§ Raw data:

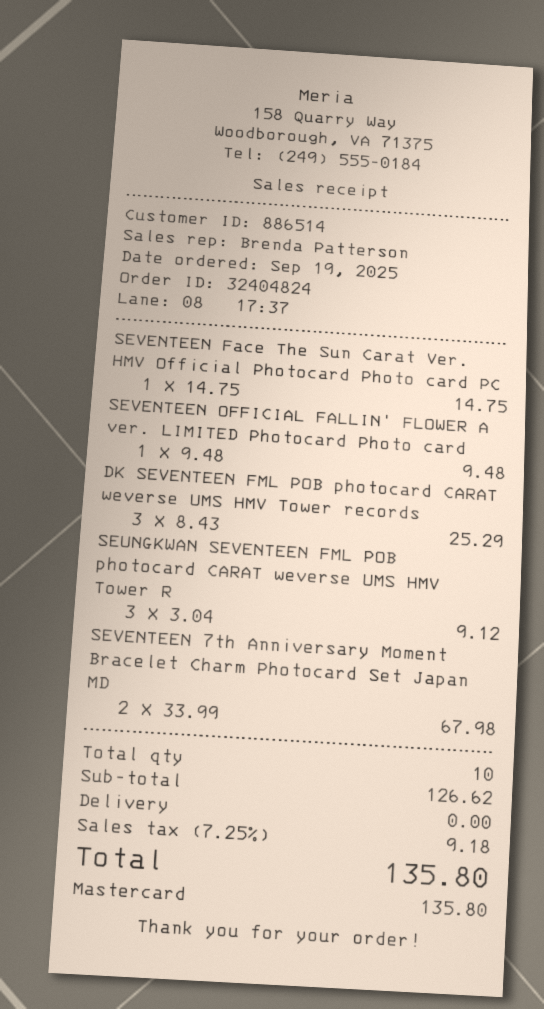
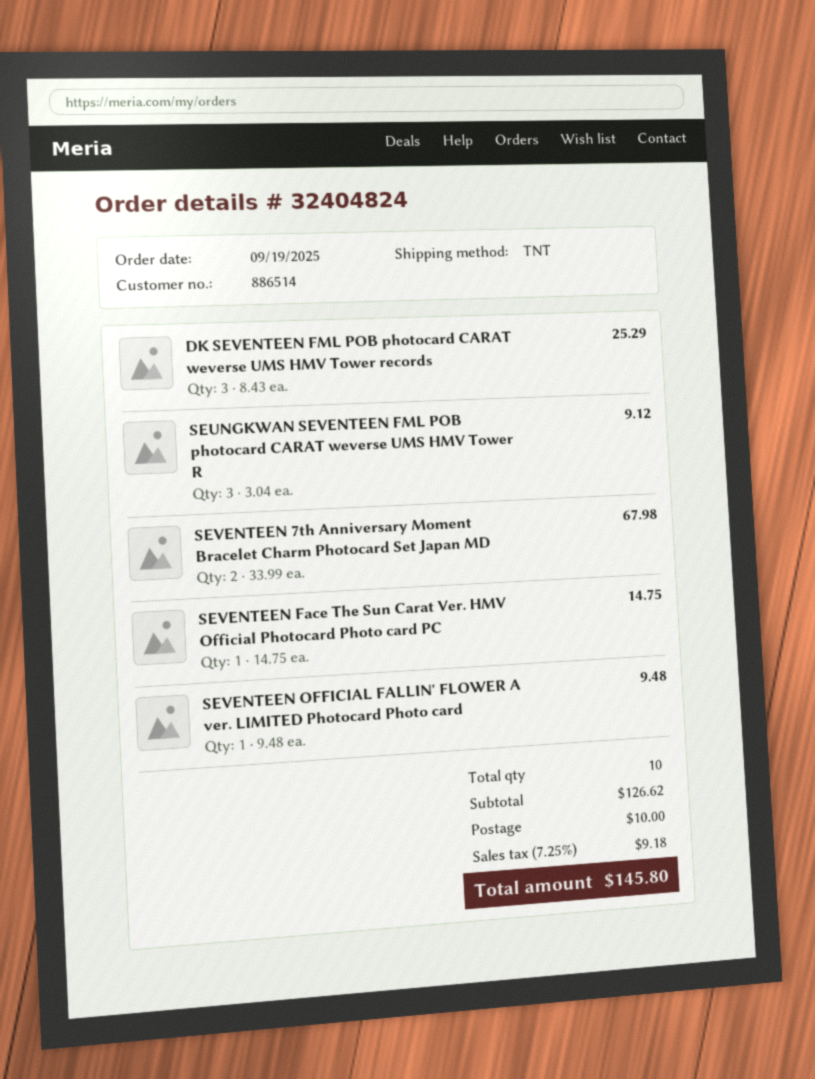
shipping: 0.00 -> 10.00
total: 135.80 -> 145.80

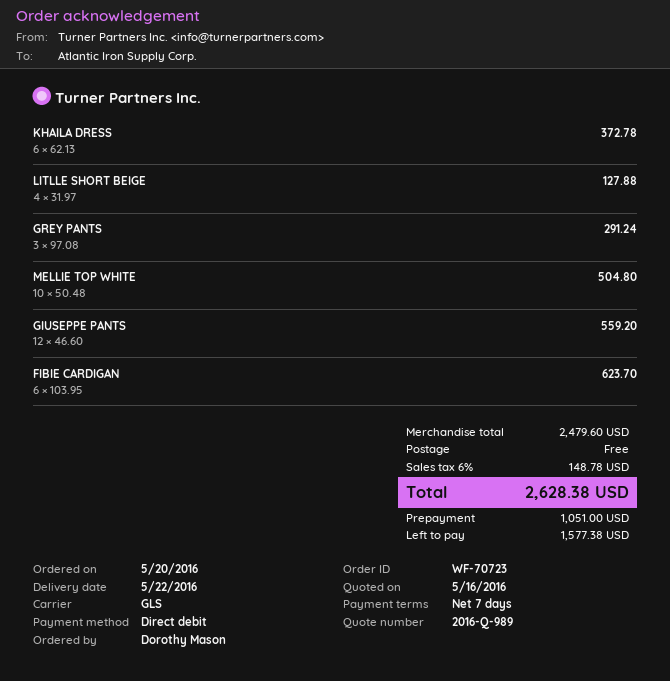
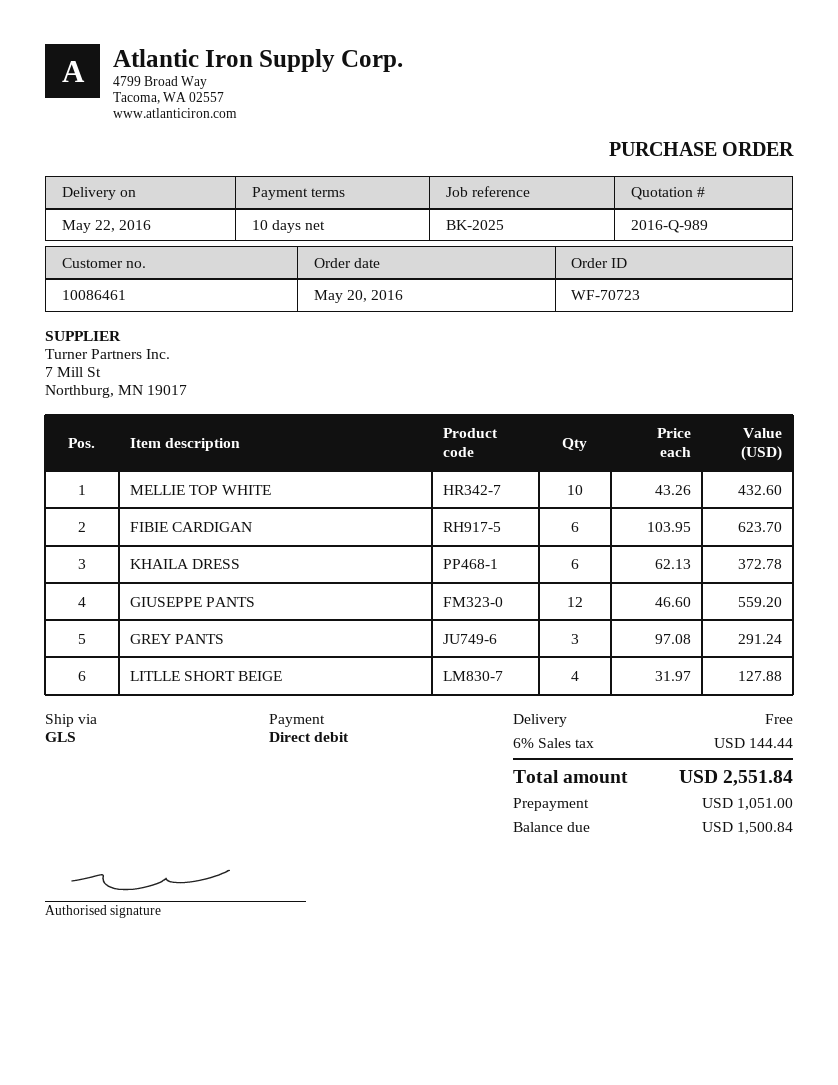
payment terms: 7 days -> 10 days
MELLIE TOP WHITE: 10 x 50.48 = 504.80 -> 10 x 43.26 = 432.60
tax: 6% = 148.78 -> 6% = 144.44
total: 2628.38 -> 2551.84
balance: 1577.38 -> 1500.84

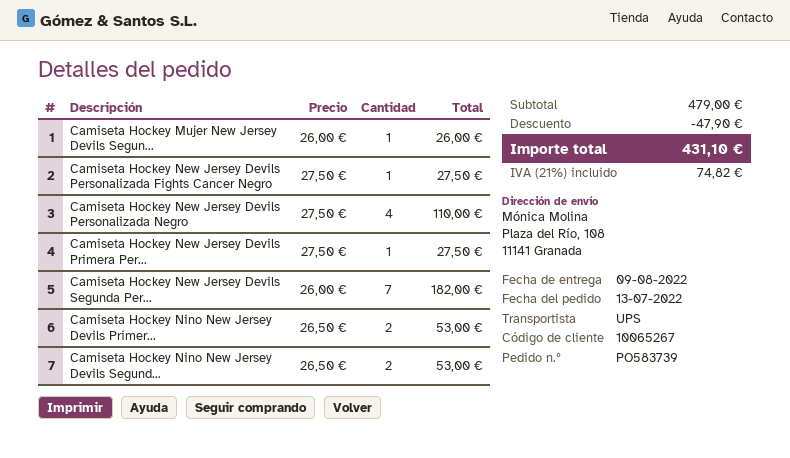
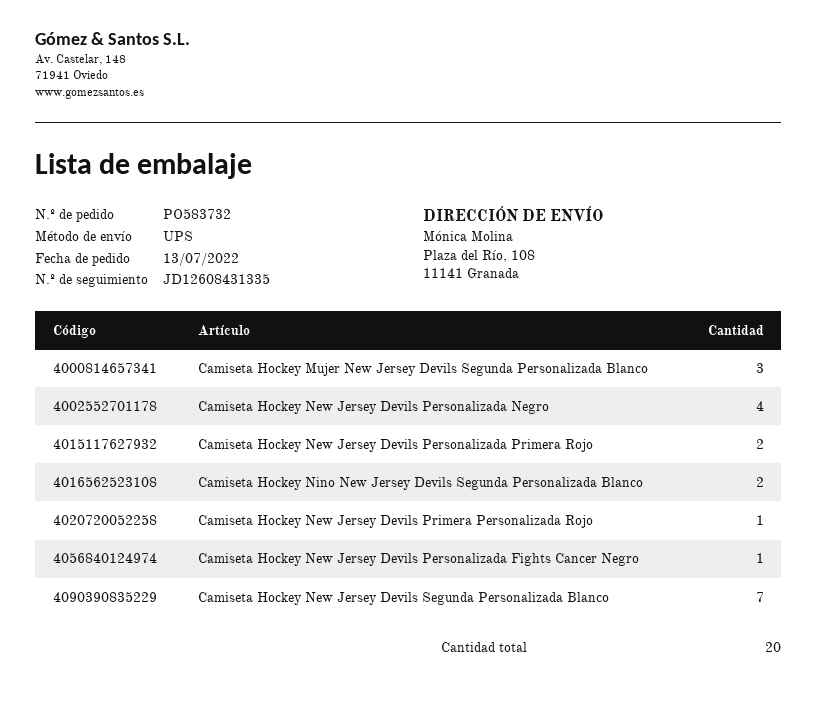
order number: PO583739 -> PO583732
Camiseta Hockey Mujer New Jersey Devils Segun...: 1 -> 3
Camiseta Hockey Nino New Jersey Devils Primer...: 2 -> none
Camiseta Hockey New Jersey Devils Personalizada Primera Rojo: none -> 2

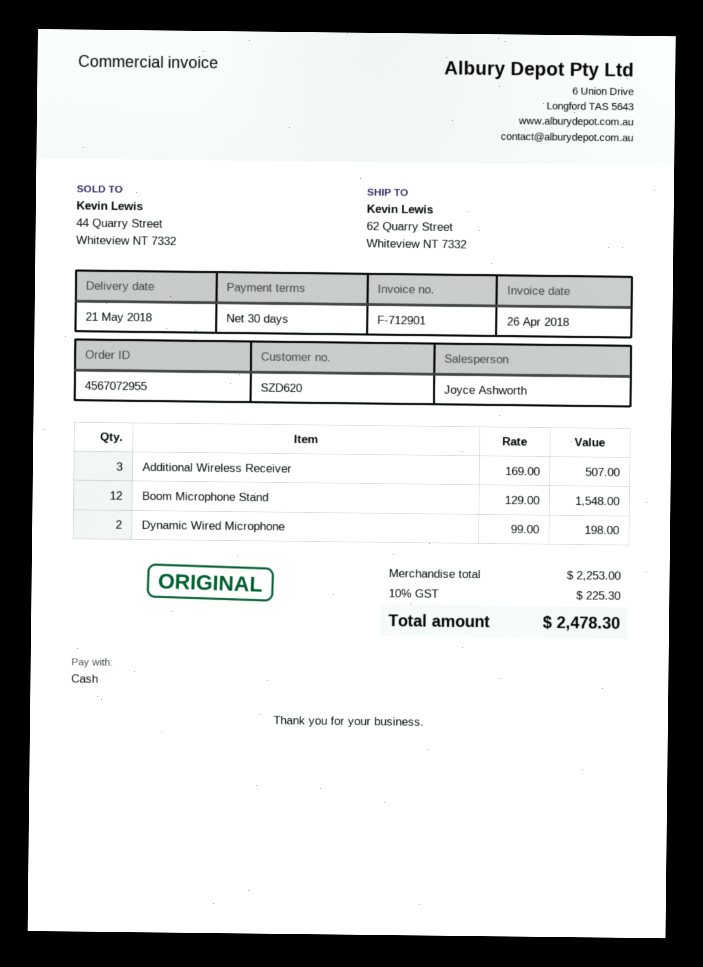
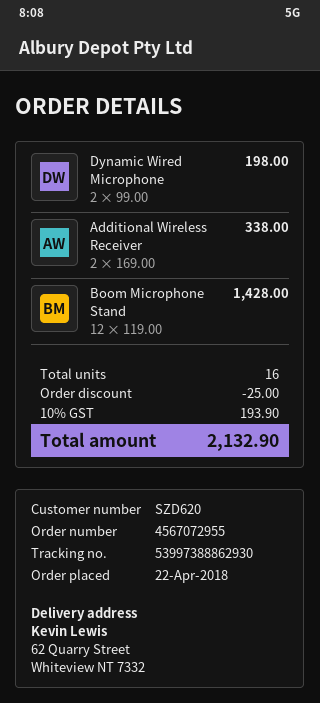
Additional Wireless Receiver: 3 x 169.00 = 507.00 -> 2 x 169.00 = 338.00
Boom Microphone Stand: 12 x 129.00 = 1548.00 -> 12 x 119.00 = 1428.00
discount: none -> 25.00
tax: 10% = 225.30 -> 10% = 193.90
total: 2478.30 -> 2132.90

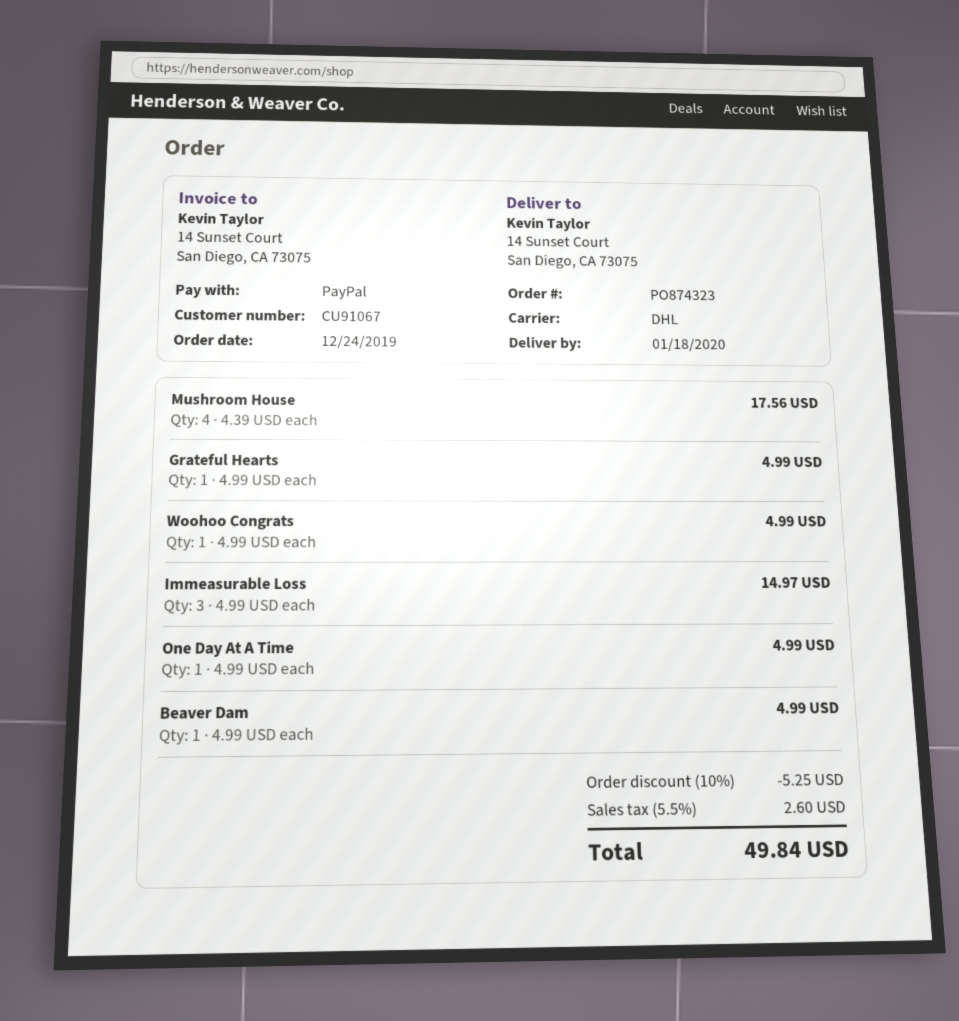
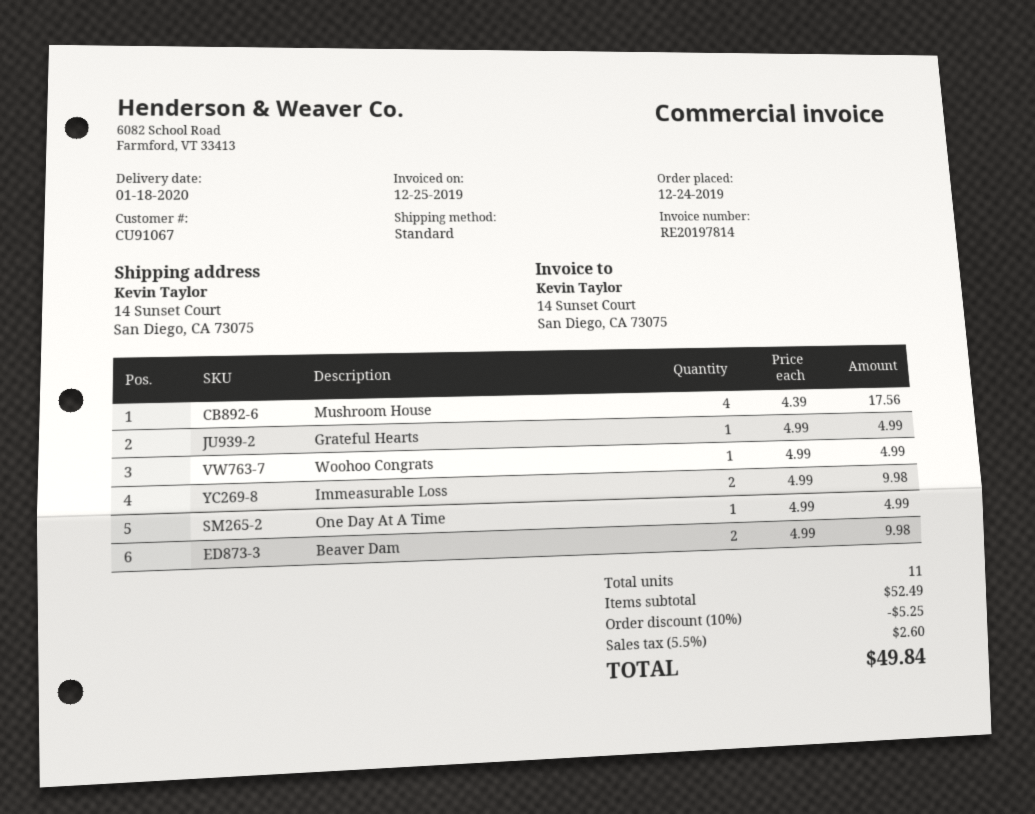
shipping method: DHL -> standard
Immeasurable Loss: 3 x 4.99 = 14.97 -> 2 x 4.99 = 9.98
Beaver Dam: 1 x 4.99 = 4.99 -> 2 x 4.99 = 9.98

§ Your goal: Within the data above, how many lines contain "Camiseta"? Respond with the tally alone.

§ Output for this task: 3